"American Star" Soundtrack Lyrics
Movie • 2024
Track Listing
Los Fulanos
Julio Iglesias
Orange Grove
Brook Benton
"American Star (Original Soundtrack)" – Album Guide to Tracks and Key Scenes
Review
What happens when a hitman movie decides it would rather be a mood than a body count? American Star leans into that paradox. The film follows Wilson, an aging assassin who travels to Fuerteventura for what should be a straightforward final job, only to drift into an unexpected pause in his life when the target fails to appear. The soundtrack hangs over that pause like salt air: Remate’s score and a small cluster of carefully chosen songs turn hotel bars, car rides, and windswept beaches into emotional x-rays, revealing more about Wilson’s regrets than most dialogue ever could.
The music nudges the movie away from standard thriller territory.
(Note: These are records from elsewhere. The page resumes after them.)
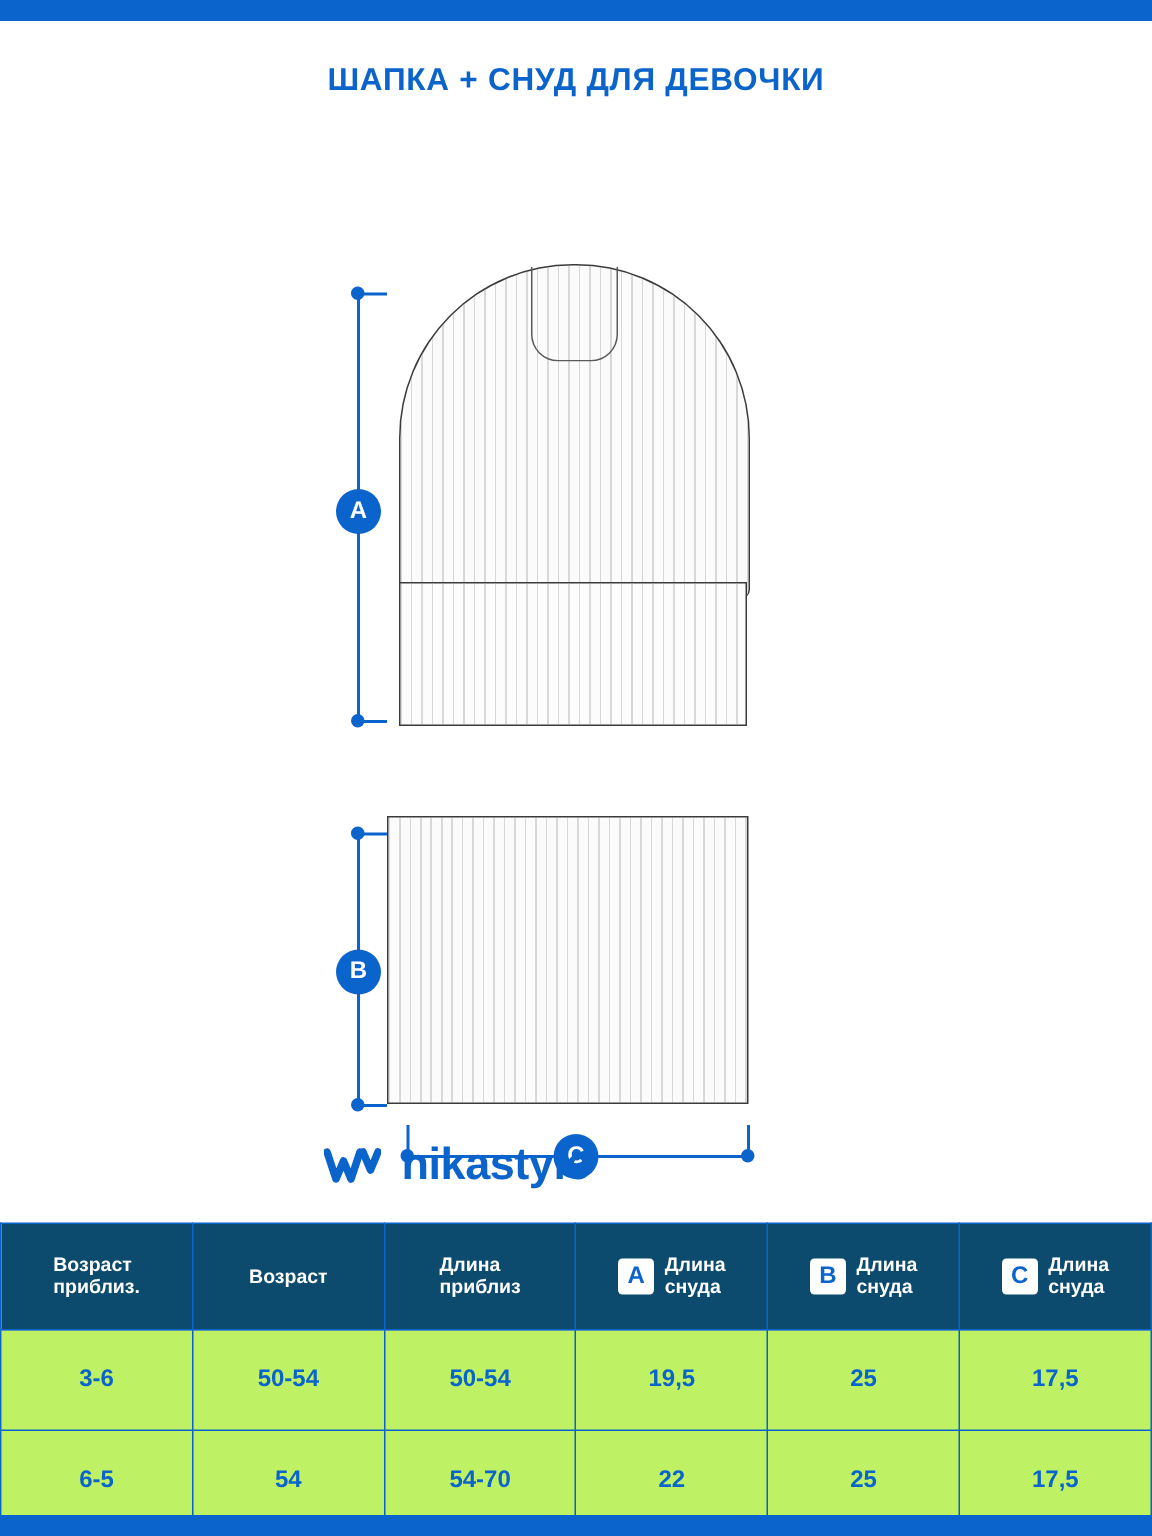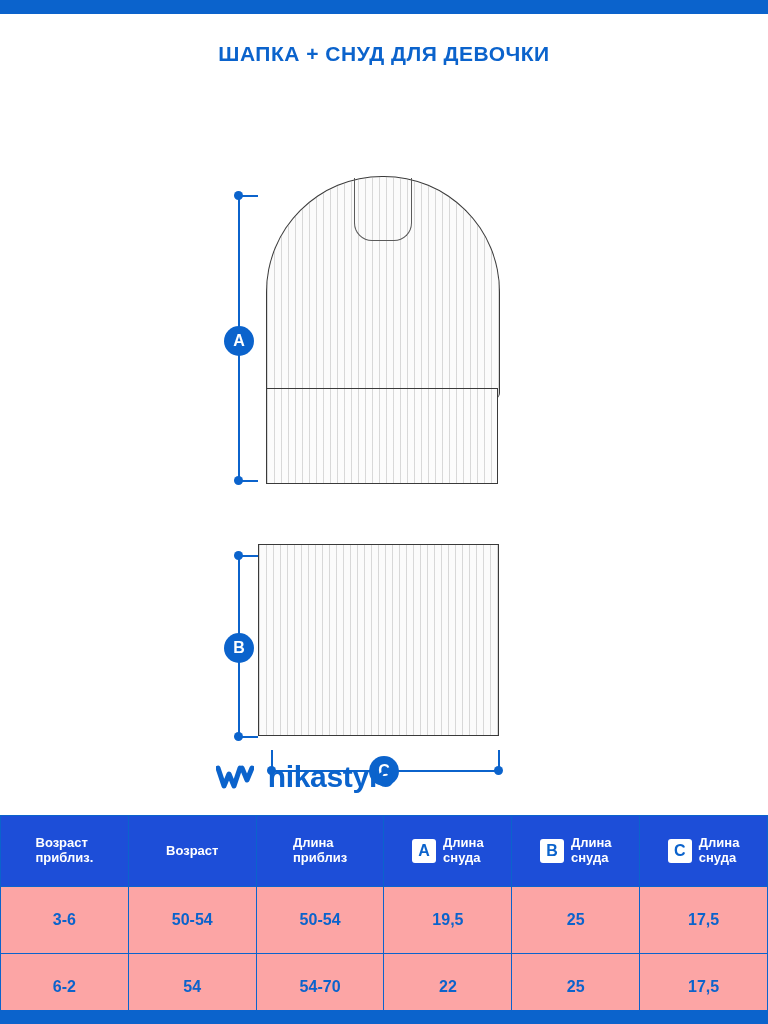"Возраст" table.size-table thead th { background: #1d4ed8 -> #0c4a6e }
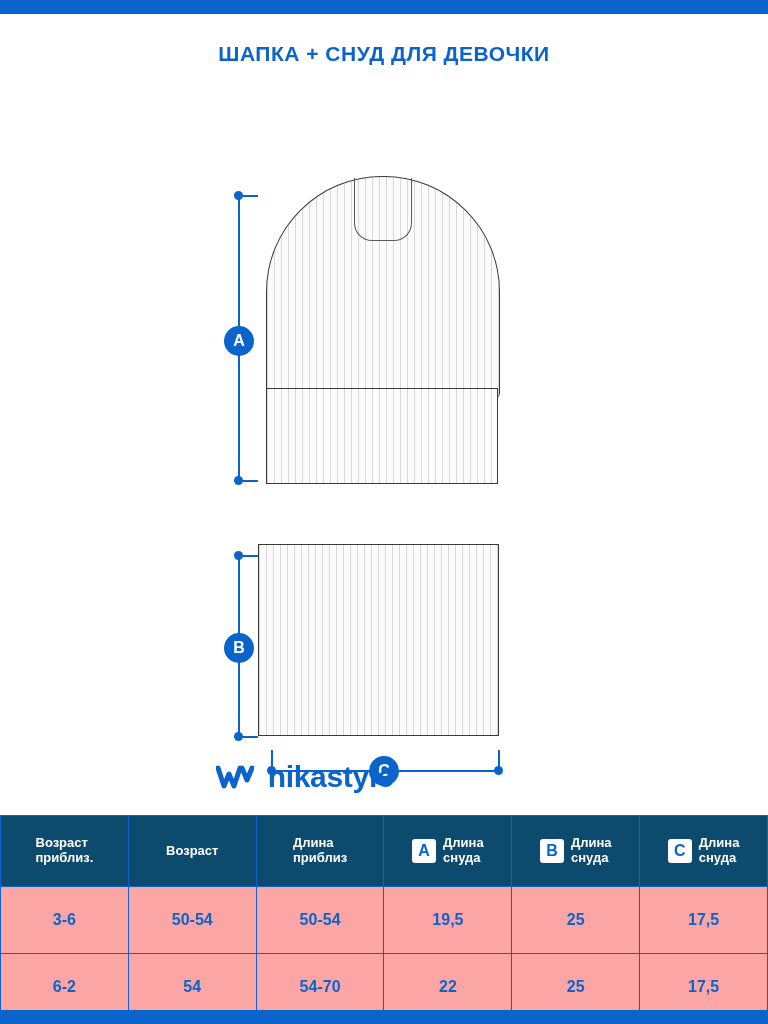"3-6" table.size-table tbody td { background: #fca5a5 -> #bef264 }
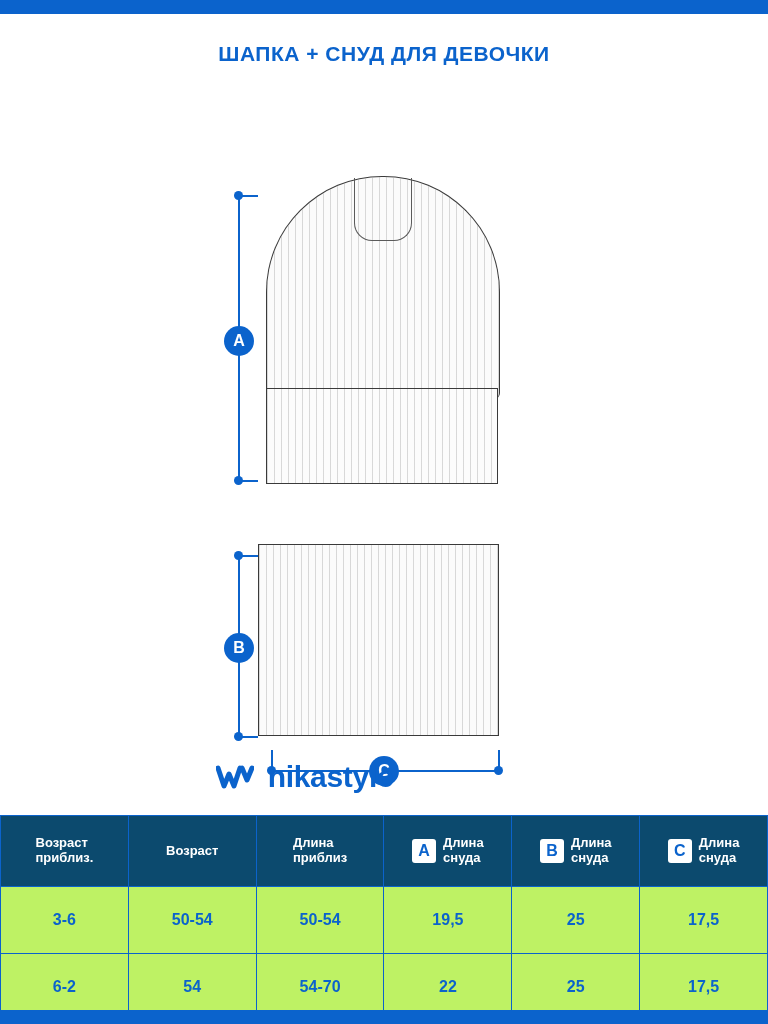"6-2" td { text: 6-2 -> 6-5 }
Instead of chase cues and bombast, the score gives us piano, guitar, strings, and pale synths that feel half ghost, half tide. When the film does reach for needle drops – a Julio Iglesias classic in a car, a Brook Benton slow dance, a ragged bar-band take on “The Final Countdown” – they arrive like flashes of someone else’s life intruding on Wilson’s solitude. The soundtrack becomes the bridge between a professional killer’s interior silence and the noisy, slightly tacky tourist world around him.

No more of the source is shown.